Without a tremor he inclined his head in assent.
"Nay, then," she began again, after another pause, "what more dost thou know? How much of this tale thou heardest so deceitfully is incorrect history?"
"Enough of Flaccus," he parried, smiling. "Tell me of—Classicus."
Junia leaned back in her chair and laughed a little at his evasion.
"Classicus? Classicus is a knave, one lacking invention, but not executive ability—wanting cunning, not courage. Now he leads us to believe that he examines a new religion—that same heresy for which he plunged thee into the Rhacotis peril. Some one put him up to it—mark me. Thus, he hopes to recant his fault against thee, for which the little Lysimachus was most unbending to him!"
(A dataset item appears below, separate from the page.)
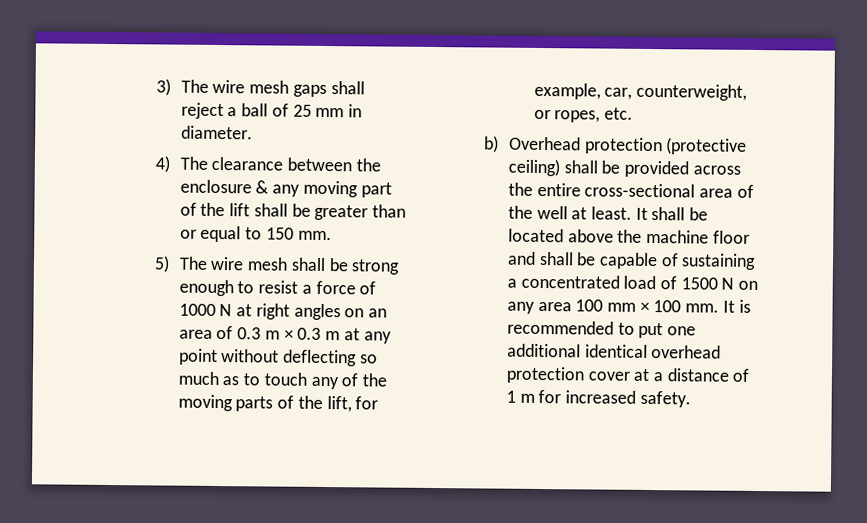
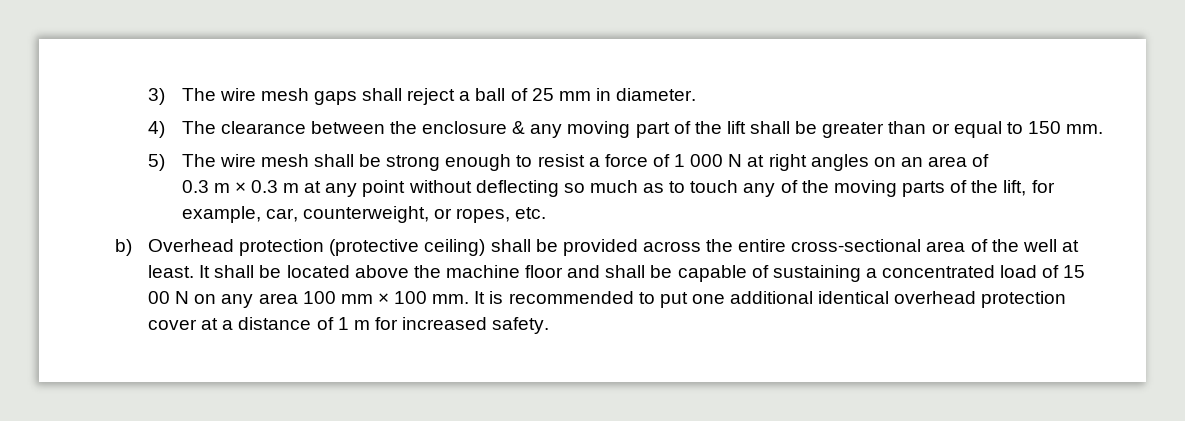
- 5) The wire mesh shall be strong enough to resist a force of 1000 N at right angles on an area of 0.3 m × 0.3 m at any point without deflecting so much as to touch any of the moving parts of the lift, for example, car, counterweight, or ropes, etc.
+ 5) The wire mesh shall be strong enough to resist a force of 1 000 N at right angles on an area of
+ 0.3 m × 0.3 m at any point without deflecting so much as to touch any of the moving parts of the lift, for example, car, counterweight, or ropes, etc.
- It shall be located above the machine floor and shall be capable of sustaining a concentrated load of 1500 N on any area 100 mm × 100 mm.
+ It shall be located above the machine floor and shall be capable of sustaining a concentrated load of 15 00 N on any area 100 mm × 100 mm.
"And Lydia?" he asked in a low tone.
Her softened eyes, steadily contemplating the yellow light on the leaves of a huge plantain growing near her, narrowed.
"Lydia?" she repeated thoughtfully. "Oh, Lydia dances and studies and makes ready for her marriage with Classicus."
One of those utter silences fell, which mark the announcement of critical news. After it, Marsyas arose.
"I have profited by my visit," he said, in that soft and silken voice which she had never heard before and did not understand. "I thank thee for thy counsel—and thy news."
He extended her his hand, and she looked at him, feeling that it was not steady.
"And thou wilt come again before I go?" she went on. "We are summoned to Capri where my father hath been recently made a minister to Tiberius. Come again, and let me lead thee back to thine old self."
"Perchance," he said evenly, "I have uselessly troubled myself to change."
He pressed her hand and passed out.
At the threshold of her portals, he met Agrippa.
"Perpol!" the prince cried. "Hast thou supplanted me here, too?"
But Marsyas smiled painfully and went on. Agrippa looked after him.
"Nay, now: the boy is as pale as ivory!" he ruminated. "That is an honest youth, and Junia must let him alone."